For Spain, the forecast for GDP is -1.5%, slightly worse than the Spanish government’s forecast. The unemployment rate is projected to reach 27% this year, falling marginally to 26.4%, but with zero employment growth. The current account balance is forecast to have swung from -0.9% to +1.6% this year, and to 2.9% next year. Interesting is the forecast for the structural deficit: after an improvement from -5.5% to -4.4% this year, it is projected to rise to -5.5% next year.

 

On Italy:

The forecast for GDP growth is -1.3% this year, with a big swing in the current account balance from -0.5% to +1% this year. The structural balances improves from -1.4% to -0.5%, with gross debt rising to 131.4% in 2013 and 132.2% in 2014.

 

on Ireland:

The spring report expects Ireland’s deficit to reach 7.5% of GDP this year, higher than the February estimate of 7.3%. The Commission cites the rejection of the Croke Park wage agreement by unions, higher than expected costs involved in liquidating the Irish Bank Resolution Corporation and the payment of dividends on the government’s preference shares in AIB as risks to the Irish deficit reduction plan this year, according to the Irish Times.

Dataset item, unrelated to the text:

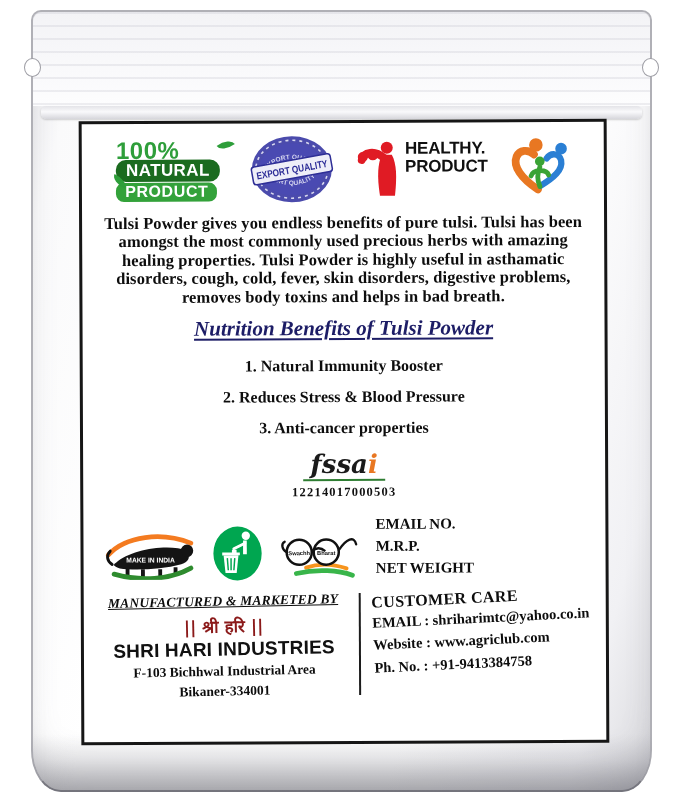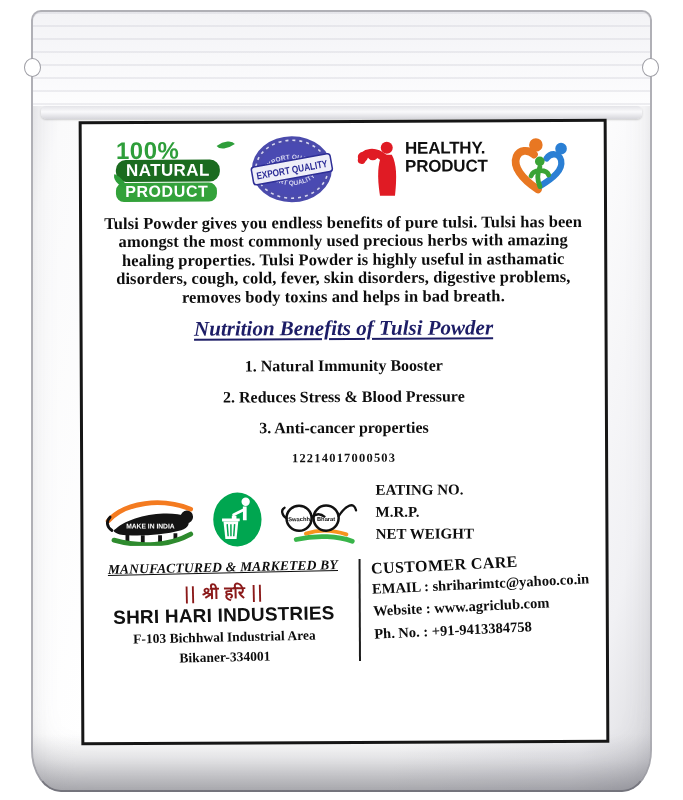"fssai" span.fssai-logo { html: none -> <span><span>fssa</span><span>i</span></span> }
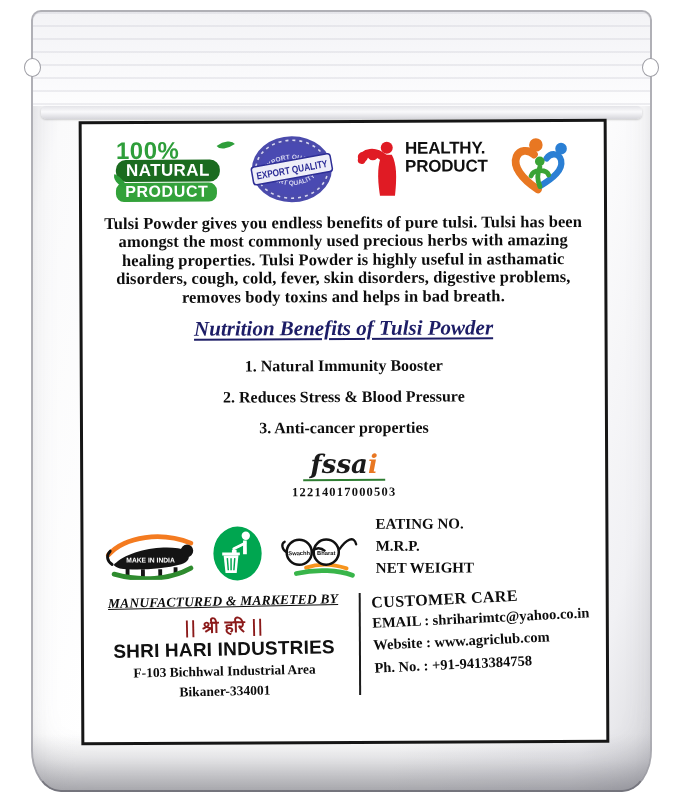"EATING NO." div { text: EATING -> EMAIL }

Show Comments Write a Comment

07.05.2013 09:23 pm

This quote from the Commission's report seems to me to indicate the EC is following the same old neoliberal idea of 'more austerity'.

 

"High unemployment points to the need for continuing the course of structural reforms. Moreover, in a still fragile macro-financial context, it is essential to dispel doubts about the implementation of crisis resolution measures and structural reforms, which could result in another flaring-up of the crisis. Therefore, it is of the utmost importance to press ahead with the implementation of the Banking Union in order to overcome financial fragmentation as part of completing the architecture of EMU, facilitate structural adjustment and unlock domestic demand. By moving forward with the necessary reforms, the EU and the Member States can create the conditions for the improved financial market situation to feed through to growth in the real economy..."

 

This is just more of the same old 'hang in there' philosophy that Draghi, and the Germans have been preaching for 3 years. It won't work.